Access to these homelands is difficult for many Tseshaht who live in Port Alberni or even farther away. Boat transportation is required to reach the archipelago, and to visit the many Tseshaht ancestral villages and places of importance in the islands.
The new canoe will allow Tseshaht community members much more access to travel within their traditional territories.
“Whenever we have events or cultural things or [archaeological] digs,” said Ross, “we can say... ‘Who wants to go see the fish traps?’, or ‘Who wants to go see Face in the Rock? Who wants to go to the village that their grandfather was born at?’...It’s all adding up to some strong cultural medicine for our people.”
Canoe access within the Broken Group Islands opens up many possibilities for Tseshaht First Nation. In addition to learning about cultural history and ancestral ties to the islands, people will be able to paddle to traditional sites of resource-gathering, for food such as fish, shellfish, and berries.
“There’s so many Tseshaht people learning the ocean, and paddling, history, and culture,” said Ross. “They’re in cultural school right now, on canoe journeys. Those people are in good training. I’m hoping that some of these people will lead the way for us, whether [through] culture, or tourism, or reconciliation, or healing.”
The canoe will be kept at Keith Island, an ancestral village and central location in the archipelago. ʔinisʔahah’s inaugural journey in the islands, said Ross, was from Keith to Ts’ishaa and back. Ts’ishaa, on Benson Island, is the birthplace of the Tseshaht people, a place of high importance which lies on an outer edge of the group of islands. It only took an hour to paddle the return trip, making it a very feasible destination for future trips.
The 36-foot fibreglass canoe is a similar size to a traditional canoe used for transportation, war, or hauling goods, said Ross. It has an optional sail and a retractable skeg, and was purchased with funding from the Canadian Coast Guard. The Coast Guard has been working in partnership with Tseshaht First Nation and other Nuu-chah-nulth nations to improve marine emergency response capacity in coastal First Nations’ territories. The Broken Group Islands, in Pacific Rim National Park Reserve, lie within Tseshaht First Nation’s traditional territories, and are a tourist destination for sea kayaking, sailing, and canoeing.

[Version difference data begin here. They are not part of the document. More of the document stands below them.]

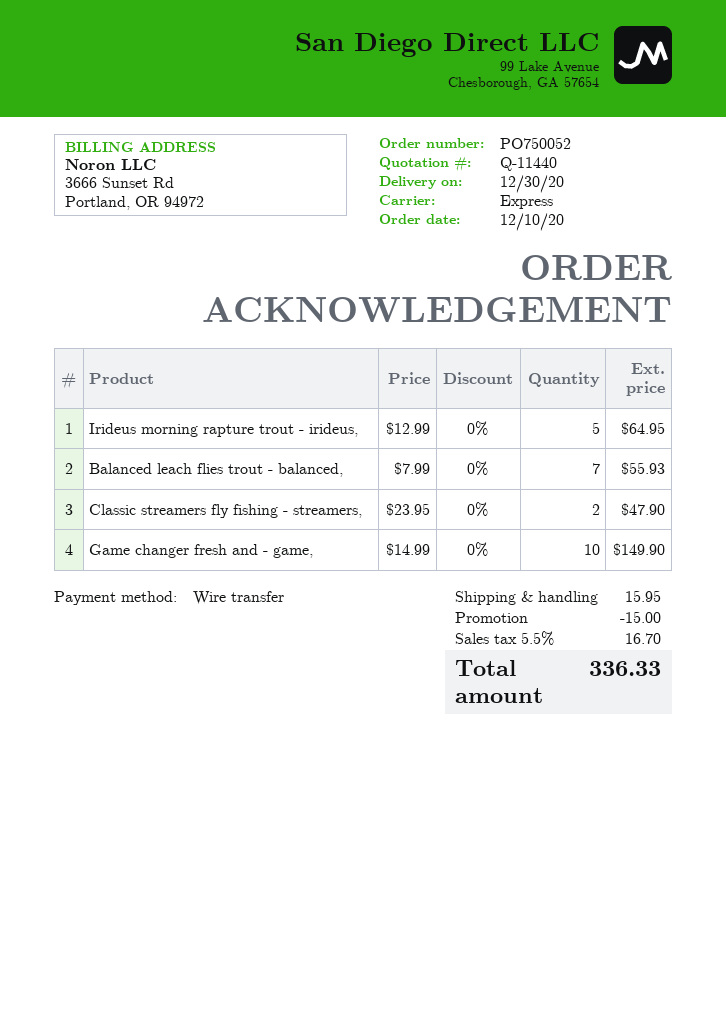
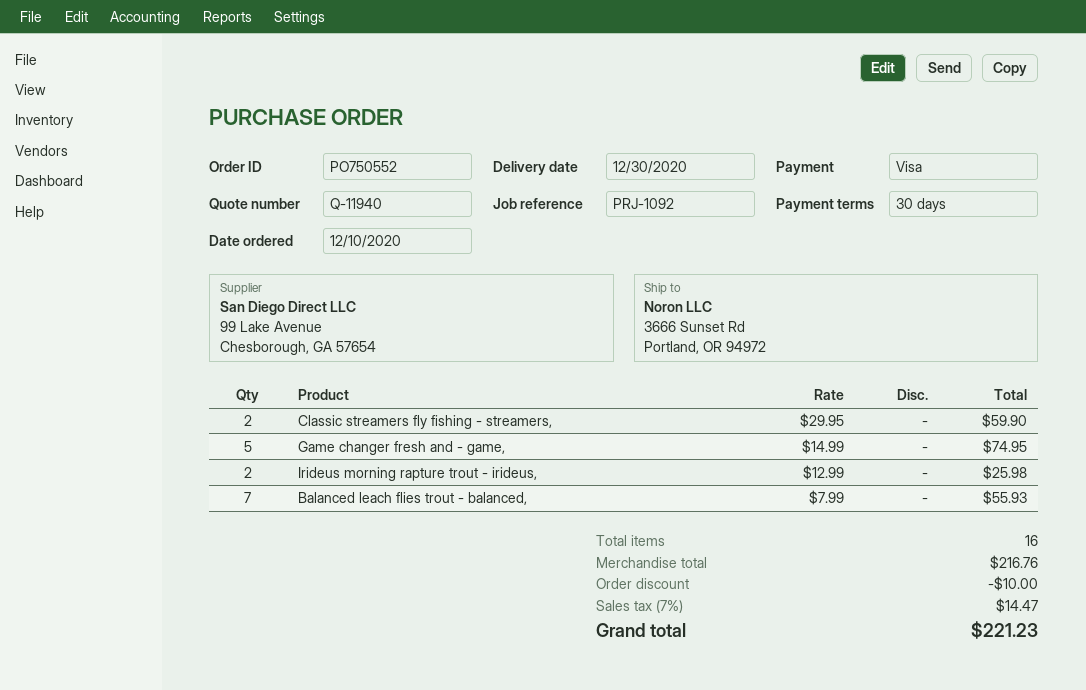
quote number: Q-11440 -> Q-11940
order number: PO750052 -> PO750552
payment method: bank transfer -> Visa
Irideus morning rapture trout - irideus,: 5 x 12.99 = 64.95 -> 2 x 12.99 = 25.98
Classic streamers fly fishing - streamers,: 2 x 23.95 = 47.90 -> 2 x 29.95 = 59.90
Game changer fresh and - game,: 10 x 14.99 = 149.90 -> 5 x 14.99 = 74.95
discount: 15.00 -> 10.00
shipping: 15.95 -> none
tax: 5.5% = 16.70 -> 7% = 14.47
total: 336.33 -> 221.23

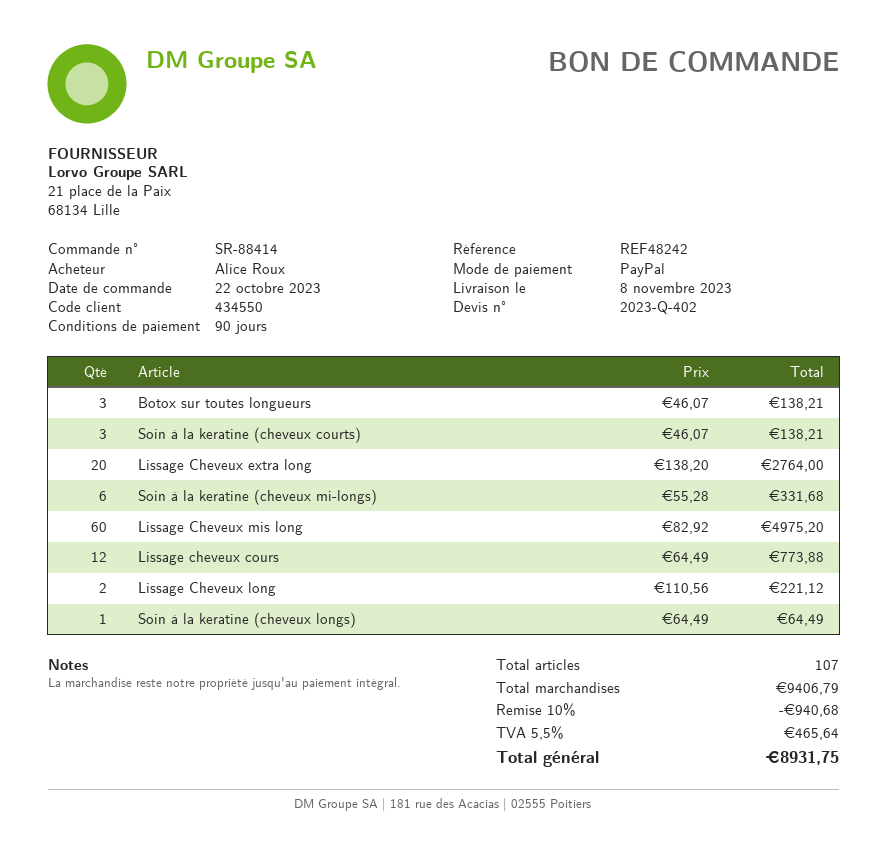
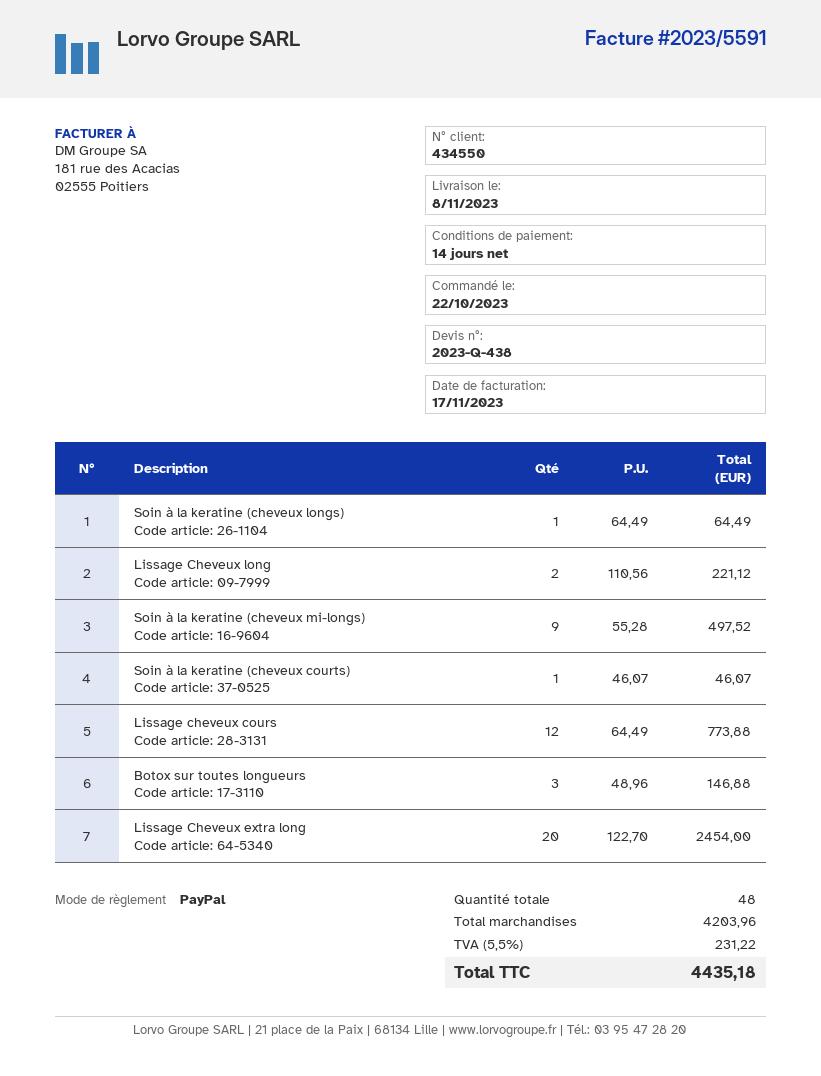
quote number: 2023-Q-402 -> 2023-Q-438
payment terms: 90 days -> 14 days
Botox sur toutes longueurs: 3 x 46.07 = 138.21 -> 3 x 48.96 = 146.88
Soin à la keratine (cheveux courts): 3 x 46.07 = 138.21 -> 1 x 46.07 = 46.07
Lissage Cheveux extra long: 20 x 138.20 = 2764.00 -> 20 x 122.70 = 2454.00
Soin à la keratine (cheveux mi-longs): 6 x 55.28 = 331.68 -> 9 x 55.28 = 497.52
Lissage Cheveux mis long: 60 x 82.92 = 4975.20 -> none
total quantity: 107 -> 48
subtotal: 9406.79 -> 4203.96
discount: 10% = 940.68 -> none
tax: 5.5% = 465.64 -> 5.5% = 231.22
total: 8931.75 -> 4435.18

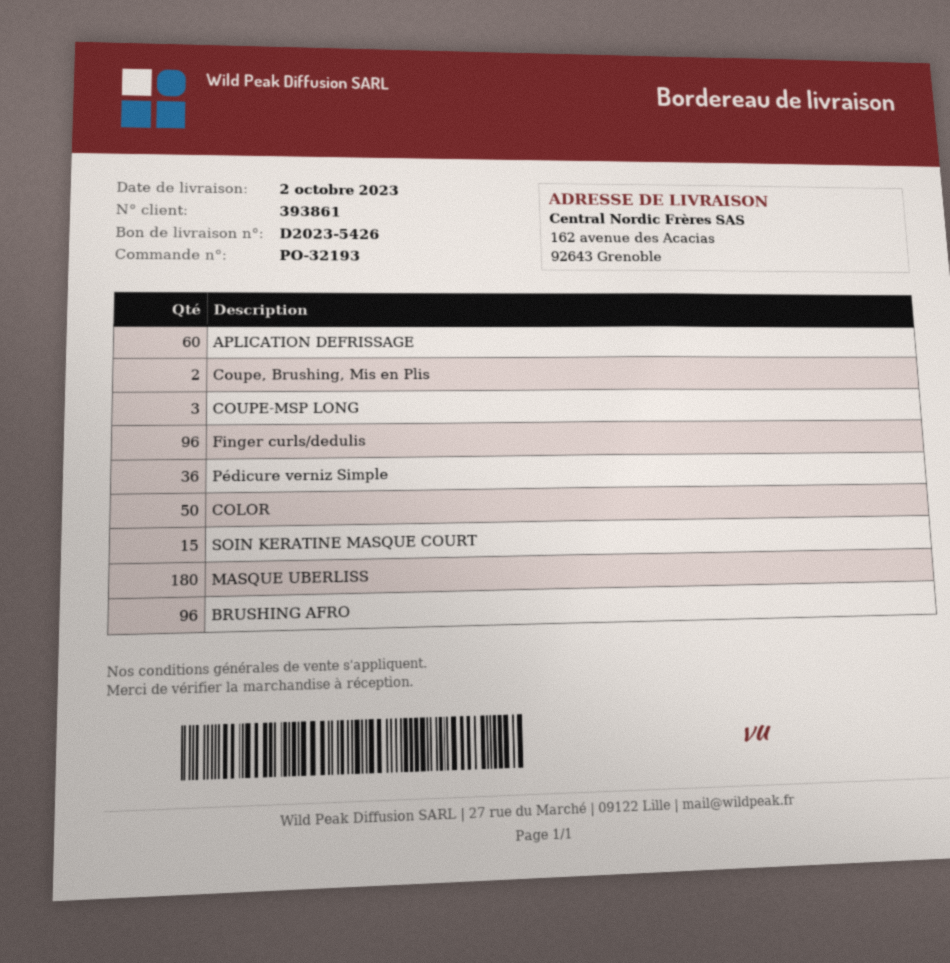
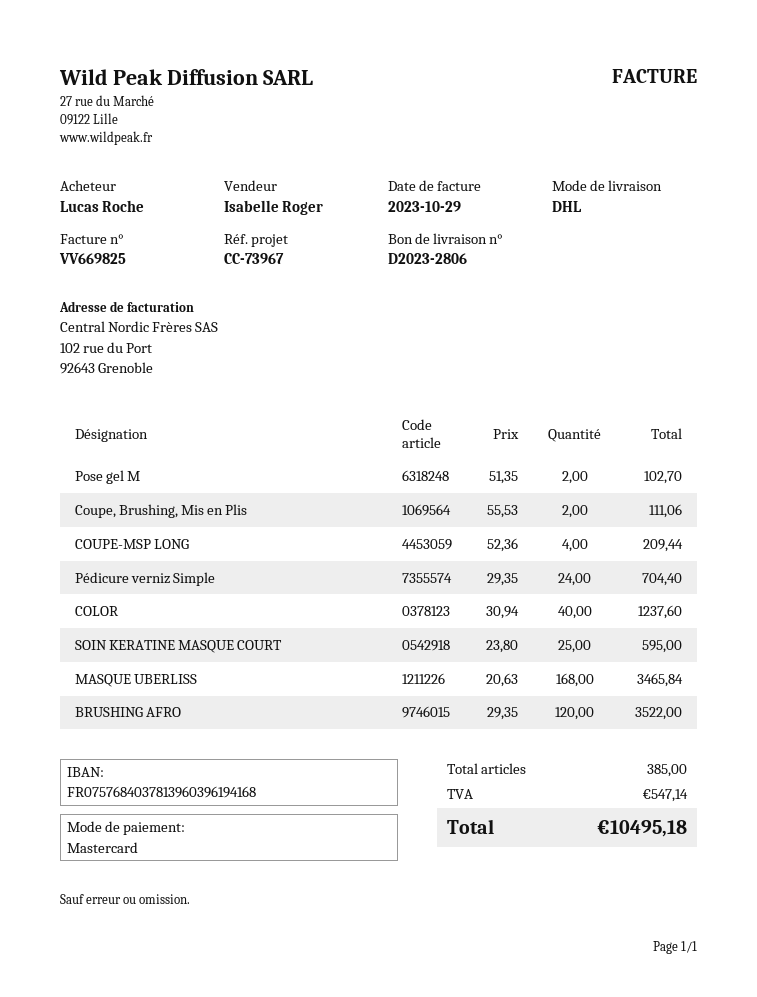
delivery note number: D2023-5426 -> D2023-2806
APLICATION DEFRISSAGE: 60 -> none
COUPE-MSP LONG: 3 -> 4
Finger curls/dedulis: 96 -> none
Pédicure verniz Simple: 36 -> 24
COLOR: 50 -> 40
SOIN KERATINE MASQUE COURT: 15 -> 25
MASQUE UBERLISS: 180 -> 168
BRUSHING AFRO: 96 -> 120
Pose gel M: none -> 2

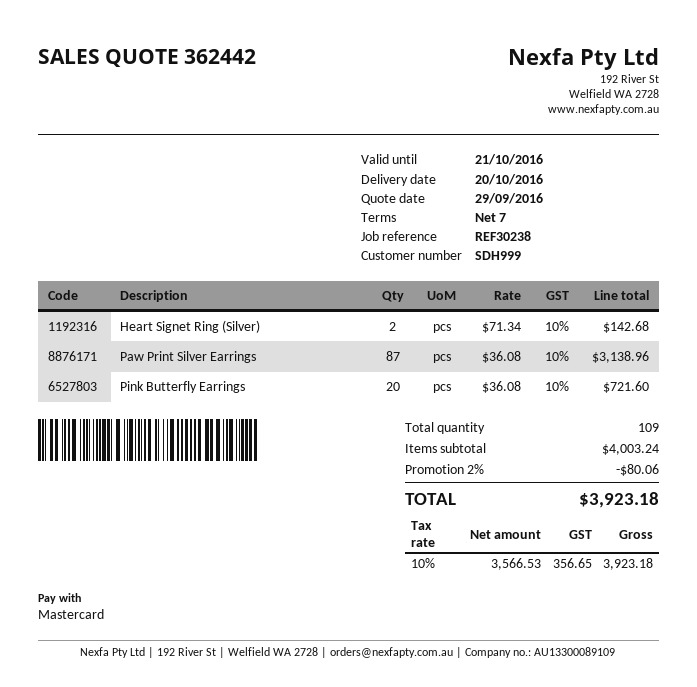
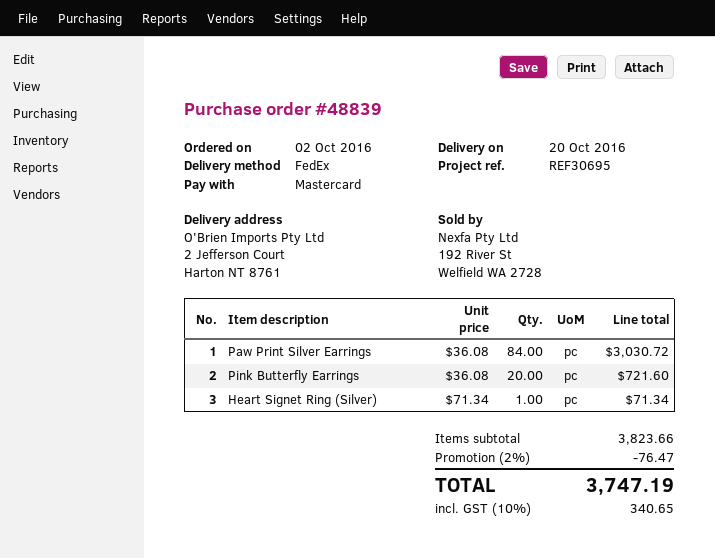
reference: REF30238 -> REF30695
Heart Signet Ring (Silver): 2 x 71.34 = 142.68 -> 1 x 71.34 = 71.34
Paw Print Silver Earrings: 87 x 36.08 = 3138.96 -> 84 x 36.08 = 3030.72
subtotal: 4003.24 -> 3823.66
discount: 2% = 80.06 -> 2% = 76.47
tax: 10% = 356.65 -> 10% = 340.65
total: 3923.18 -> 3747.19

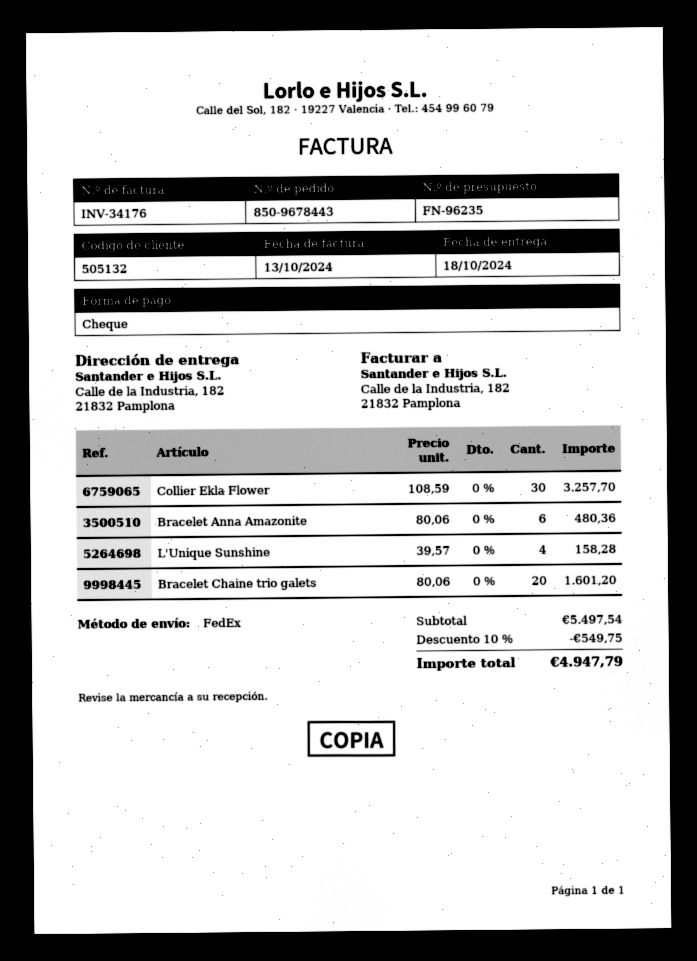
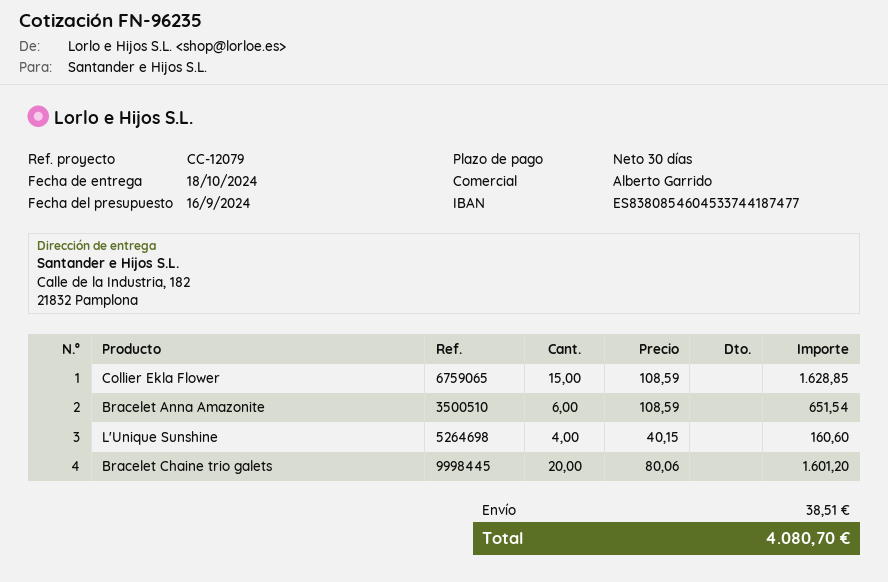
Collier Ekla Flower: 30 x 108.59 = 3257.70 -> 15 x 108.59 = 1628.85
Bracelet Anna Amazonite: 6 x 80.06 = 480.36 -> 6 x 108.59 = 651.54
L'Unique Sunshine: 4 x 39.57 = 158.28 -> 4 x 40.15 = 160.60
discount: 10% = 549.75 -> none
shipping: none -> 38.51
total: 4947.79 -> 4080.70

“We got both [a] Zodiac and the canoe from the Coast Guard,” stated Ross. “We’re very thankful that they understand our vision, [the direction] that we want to go, looking after visitors, looking after ourselves.”
Darren Mead-Miller, Executive Director at Tseshaht First Nation, agrees.
“The main objective is to re-establish cultural connections to the area,” he said in a phone conversation. “Doing so by canoe is the best way.”